Tuesday, 18 December 2012

It's the little things…


Yes, it is the little things that really matter.

Recently I've been focussing on some of the smaller items available as part of the George Jensen "Living" collection for Christmas and it's been a delight to look more closely at items that may not be as glamorous or as luxurious as a lot of the jewellery we feature but still hold true to the belief that beautiful and simple design can be practical and life enhancing and that stretches to items that can be so easily overlooked. The Keyrings, for instance are a very good example. Designed by industrial designer Klaus Rath, who has worked for companies such as Modulex, Seimens and Motorola, his collaboration with Georg Jensen represents an exciting direction for Georg Jensen–the bringing together of technology and artistic technique.


The key rings are meticulously crafted so as to make them reliable, strong and technically dynamic but also beautiful to look at and to touch.

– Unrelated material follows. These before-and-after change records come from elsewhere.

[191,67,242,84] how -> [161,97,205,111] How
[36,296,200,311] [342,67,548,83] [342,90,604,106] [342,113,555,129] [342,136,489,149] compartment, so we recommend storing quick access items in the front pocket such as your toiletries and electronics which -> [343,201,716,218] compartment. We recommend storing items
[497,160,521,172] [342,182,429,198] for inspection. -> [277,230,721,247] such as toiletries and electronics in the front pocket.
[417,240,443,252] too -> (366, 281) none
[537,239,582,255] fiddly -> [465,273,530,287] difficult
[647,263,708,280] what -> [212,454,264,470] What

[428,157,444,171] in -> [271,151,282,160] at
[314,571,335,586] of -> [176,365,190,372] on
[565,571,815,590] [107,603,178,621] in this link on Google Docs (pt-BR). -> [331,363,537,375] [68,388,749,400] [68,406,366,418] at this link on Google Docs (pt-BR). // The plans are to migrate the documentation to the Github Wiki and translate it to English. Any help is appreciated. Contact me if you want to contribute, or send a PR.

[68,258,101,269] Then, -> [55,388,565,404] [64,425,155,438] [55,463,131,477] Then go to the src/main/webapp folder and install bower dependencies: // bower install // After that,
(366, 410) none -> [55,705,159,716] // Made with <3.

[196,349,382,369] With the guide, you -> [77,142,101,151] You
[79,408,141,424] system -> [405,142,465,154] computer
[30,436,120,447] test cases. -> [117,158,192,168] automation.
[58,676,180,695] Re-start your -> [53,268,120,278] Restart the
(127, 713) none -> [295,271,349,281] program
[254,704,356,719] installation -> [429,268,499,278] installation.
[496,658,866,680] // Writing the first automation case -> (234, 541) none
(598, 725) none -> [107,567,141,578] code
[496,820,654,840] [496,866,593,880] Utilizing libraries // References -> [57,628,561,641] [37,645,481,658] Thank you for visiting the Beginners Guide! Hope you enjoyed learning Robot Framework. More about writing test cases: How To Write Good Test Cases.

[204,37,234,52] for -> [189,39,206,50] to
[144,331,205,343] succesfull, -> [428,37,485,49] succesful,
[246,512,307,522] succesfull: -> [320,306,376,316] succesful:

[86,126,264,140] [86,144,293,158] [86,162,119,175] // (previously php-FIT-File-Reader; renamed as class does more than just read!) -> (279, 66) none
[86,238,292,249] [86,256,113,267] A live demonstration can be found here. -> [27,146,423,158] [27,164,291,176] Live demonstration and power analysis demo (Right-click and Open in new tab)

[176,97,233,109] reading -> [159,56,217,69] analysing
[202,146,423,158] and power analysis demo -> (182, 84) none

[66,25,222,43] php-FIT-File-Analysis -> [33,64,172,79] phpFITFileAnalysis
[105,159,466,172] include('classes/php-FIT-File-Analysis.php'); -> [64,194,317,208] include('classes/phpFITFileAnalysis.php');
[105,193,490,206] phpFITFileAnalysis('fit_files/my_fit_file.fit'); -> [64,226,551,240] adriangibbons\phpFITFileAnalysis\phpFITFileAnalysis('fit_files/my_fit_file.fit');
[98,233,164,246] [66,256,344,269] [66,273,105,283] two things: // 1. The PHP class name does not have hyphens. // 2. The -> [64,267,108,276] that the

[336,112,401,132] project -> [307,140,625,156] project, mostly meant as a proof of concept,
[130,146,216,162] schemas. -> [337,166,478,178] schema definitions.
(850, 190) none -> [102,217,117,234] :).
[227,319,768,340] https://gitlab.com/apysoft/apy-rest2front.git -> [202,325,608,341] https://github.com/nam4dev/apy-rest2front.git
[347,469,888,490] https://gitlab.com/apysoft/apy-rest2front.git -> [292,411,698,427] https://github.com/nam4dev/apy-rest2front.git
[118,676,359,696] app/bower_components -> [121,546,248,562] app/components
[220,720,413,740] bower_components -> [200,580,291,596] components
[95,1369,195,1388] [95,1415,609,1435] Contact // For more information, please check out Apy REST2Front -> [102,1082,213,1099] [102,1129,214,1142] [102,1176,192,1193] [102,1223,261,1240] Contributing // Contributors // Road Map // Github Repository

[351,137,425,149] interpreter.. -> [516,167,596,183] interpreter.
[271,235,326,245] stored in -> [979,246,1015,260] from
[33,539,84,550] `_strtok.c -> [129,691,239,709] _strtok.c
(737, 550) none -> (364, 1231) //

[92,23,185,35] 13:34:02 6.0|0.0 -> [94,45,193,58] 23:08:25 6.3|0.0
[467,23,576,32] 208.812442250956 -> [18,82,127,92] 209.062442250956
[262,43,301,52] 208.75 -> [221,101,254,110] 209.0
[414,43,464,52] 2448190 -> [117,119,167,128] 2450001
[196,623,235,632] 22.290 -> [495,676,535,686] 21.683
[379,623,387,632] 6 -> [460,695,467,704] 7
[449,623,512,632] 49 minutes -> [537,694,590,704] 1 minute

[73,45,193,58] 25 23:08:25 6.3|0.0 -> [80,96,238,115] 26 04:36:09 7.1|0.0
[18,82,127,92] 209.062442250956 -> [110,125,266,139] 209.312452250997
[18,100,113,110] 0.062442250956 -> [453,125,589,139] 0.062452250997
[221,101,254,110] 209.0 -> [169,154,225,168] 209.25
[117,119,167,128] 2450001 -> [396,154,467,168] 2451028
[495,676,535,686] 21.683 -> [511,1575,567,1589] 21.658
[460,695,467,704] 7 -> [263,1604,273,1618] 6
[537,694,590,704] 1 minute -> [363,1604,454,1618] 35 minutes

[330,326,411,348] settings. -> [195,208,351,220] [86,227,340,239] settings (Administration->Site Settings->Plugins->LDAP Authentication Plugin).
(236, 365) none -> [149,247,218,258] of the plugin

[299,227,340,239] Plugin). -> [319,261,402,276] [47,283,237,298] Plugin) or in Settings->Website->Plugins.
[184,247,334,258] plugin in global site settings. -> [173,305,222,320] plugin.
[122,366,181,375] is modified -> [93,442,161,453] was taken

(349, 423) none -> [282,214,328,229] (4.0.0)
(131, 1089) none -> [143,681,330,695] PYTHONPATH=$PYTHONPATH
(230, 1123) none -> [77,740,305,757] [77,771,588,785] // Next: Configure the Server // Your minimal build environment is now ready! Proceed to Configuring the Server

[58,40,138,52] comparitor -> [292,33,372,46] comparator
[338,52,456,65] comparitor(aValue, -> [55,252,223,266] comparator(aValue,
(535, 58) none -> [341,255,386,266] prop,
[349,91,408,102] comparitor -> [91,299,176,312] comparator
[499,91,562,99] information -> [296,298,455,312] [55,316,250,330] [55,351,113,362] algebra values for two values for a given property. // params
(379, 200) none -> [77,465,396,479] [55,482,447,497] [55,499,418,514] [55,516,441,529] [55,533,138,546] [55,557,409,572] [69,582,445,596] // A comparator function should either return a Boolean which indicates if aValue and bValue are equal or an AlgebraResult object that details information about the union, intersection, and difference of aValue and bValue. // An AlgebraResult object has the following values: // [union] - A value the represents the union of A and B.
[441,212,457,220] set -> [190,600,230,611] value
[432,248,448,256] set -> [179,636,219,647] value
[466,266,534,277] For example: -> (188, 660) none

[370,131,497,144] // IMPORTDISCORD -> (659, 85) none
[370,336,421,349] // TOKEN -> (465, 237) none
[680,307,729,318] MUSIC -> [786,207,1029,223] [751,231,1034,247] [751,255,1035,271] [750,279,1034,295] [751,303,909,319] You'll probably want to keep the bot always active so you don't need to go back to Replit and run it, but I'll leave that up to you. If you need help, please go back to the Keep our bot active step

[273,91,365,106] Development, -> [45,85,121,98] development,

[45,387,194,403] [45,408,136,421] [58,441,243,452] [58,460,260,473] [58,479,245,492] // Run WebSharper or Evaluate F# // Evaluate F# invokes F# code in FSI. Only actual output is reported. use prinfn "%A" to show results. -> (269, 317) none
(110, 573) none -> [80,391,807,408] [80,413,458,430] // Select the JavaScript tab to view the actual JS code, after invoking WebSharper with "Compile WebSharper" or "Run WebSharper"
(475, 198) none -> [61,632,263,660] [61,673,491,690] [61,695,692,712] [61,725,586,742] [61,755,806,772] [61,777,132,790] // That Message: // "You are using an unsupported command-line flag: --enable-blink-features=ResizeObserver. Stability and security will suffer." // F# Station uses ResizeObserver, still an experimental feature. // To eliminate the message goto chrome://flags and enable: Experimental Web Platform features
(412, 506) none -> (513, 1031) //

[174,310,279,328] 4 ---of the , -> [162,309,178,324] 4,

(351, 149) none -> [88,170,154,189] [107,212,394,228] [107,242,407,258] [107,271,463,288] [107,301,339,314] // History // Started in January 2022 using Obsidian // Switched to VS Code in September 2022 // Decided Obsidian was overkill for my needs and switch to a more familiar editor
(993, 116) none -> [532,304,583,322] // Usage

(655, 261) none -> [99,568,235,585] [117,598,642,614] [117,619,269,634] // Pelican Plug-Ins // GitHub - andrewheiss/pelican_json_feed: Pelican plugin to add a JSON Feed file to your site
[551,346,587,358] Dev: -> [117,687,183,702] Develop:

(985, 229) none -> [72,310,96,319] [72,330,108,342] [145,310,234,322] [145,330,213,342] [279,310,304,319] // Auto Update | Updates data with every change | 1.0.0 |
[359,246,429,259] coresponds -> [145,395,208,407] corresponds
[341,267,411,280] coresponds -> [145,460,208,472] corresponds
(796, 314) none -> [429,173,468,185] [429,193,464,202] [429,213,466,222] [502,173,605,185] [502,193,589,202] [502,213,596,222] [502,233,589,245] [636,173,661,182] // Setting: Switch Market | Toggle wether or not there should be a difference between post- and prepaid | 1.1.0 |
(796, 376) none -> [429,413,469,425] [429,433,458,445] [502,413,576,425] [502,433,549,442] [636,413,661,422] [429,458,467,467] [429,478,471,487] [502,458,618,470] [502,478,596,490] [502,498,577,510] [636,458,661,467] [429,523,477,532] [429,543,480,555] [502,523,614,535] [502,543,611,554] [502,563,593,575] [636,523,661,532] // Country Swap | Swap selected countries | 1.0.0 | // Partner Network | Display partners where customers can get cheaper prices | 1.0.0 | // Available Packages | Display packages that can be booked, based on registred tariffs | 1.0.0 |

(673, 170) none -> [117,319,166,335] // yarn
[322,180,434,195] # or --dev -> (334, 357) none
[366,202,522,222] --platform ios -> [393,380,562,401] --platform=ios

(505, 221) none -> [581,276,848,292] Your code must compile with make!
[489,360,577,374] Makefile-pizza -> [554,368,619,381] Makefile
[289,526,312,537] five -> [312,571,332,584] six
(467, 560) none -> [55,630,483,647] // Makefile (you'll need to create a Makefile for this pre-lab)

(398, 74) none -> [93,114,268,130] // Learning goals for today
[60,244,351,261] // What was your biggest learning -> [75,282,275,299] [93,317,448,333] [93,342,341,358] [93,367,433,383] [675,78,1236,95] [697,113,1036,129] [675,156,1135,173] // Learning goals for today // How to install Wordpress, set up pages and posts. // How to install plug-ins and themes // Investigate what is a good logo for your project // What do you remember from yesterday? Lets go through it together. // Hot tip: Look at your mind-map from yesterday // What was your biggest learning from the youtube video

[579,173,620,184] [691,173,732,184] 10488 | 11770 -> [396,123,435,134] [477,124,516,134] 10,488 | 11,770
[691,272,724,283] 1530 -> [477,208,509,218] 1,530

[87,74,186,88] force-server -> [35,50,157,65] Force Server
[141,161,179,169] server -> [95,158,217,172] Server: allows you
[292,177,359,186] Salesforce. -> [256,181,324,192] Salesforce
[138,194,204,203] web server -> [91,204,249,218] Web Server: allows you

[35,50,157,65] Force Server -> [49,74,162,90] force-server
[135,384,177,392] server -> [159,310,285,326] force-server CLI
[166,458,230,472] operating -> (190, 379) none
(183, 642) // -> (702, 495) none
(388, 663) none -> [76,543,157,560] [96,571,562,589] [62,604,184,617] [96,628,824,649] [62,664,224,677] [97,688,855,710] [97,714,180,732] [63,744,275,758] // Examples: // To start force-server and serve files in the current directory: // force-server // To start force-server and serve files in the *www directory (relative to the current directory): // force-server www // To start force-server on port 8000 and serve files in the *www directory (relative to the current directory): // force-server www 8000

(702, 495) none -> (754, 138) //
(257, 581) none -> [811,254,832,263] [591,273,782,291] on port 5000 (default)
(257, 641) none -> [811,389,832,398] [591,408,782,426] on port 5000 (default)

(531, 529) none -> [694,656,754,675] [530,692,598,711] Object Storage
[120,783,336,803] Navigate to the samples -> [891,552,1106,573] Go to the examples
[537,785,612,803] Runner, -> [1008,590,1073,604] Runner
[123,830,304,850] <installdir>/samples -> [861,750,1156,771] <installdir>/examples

They pack a lot of sophisticated design into a very small package, a portable and affordable Georg Jensen icon that you can appreciate every day.


The Salt & Pepper set by Søren Ulrik Petersen are another such example, bringing a touch of modern Danish style to your dining. Designed with a touch of fun, Mushroom-shaped and complementary black and white, the stainless steel bottom is weighted so that, despite not having a flat bottom, the shakers will always remain upright. Petersen Trained as a cabinet maker Wulff’s furniture firm in Copenhagen before gaining a degree at the Danish Design School.


He has a functionalist approach and bases his products on the goal of promoting close interpersonal relations and combines art and craft with a keen sense of material properties. He has his own design studio SUP design.

The Elephant Bottle Opener was designed by Jørgen Møller in conjunction with his grandchild in 1987, the design went on to be a popular favourite across the world, and it was this form that inspired him to come up with the Moneyphant in 2010, which we featured in an earlier post.

Architect Jørgen Møller worked for the great Danish designer Arne Jacobsen early in his career and his work is included in the collection of New York's Museum of Modern Art.

Stylish, functional and quirkily endearing, the trunk serves as a sturdy bottle opener and I think this engaging and contemporary design shouldn't be hidden away in a drawer but be on show when not in use.





Moving on to something slightly larger, Petit Bloom from the George Jensen Living Collection. This is the little sibling to Helle Damkjaer's Bloom bowl, who created this modern classic taking inspiration from the exotic flowers she found whilst travelling in Asia.

Helle Damkjær is a perfect example of how today's celebrated designers are prepared to work in various categories of design; her latest designs include home accessories, furniture, a jewellery collection and items for international cosmetic brands.

The matt stainless steel is soft to the touch, while the fluid curves create a soft reflection, and can also be seen in Museum of Modern Art in New York.

The larger versions are perfect to use as part of the dinner table setting while this Petit version can be used around the house or even for serving nuts, dates, olives and other delicacies.


As you can see, even the smaller pieces from the ever developing George Jensen Living collection are the result of the same thoughts and design processes that are inherent in the products throughout the history of the company. Simple and seemingly uncomplicated designs that exemplify sophistication and ease, if design can influence the way we behave and feel then feel good, feel beautiful with the smaller things in your life.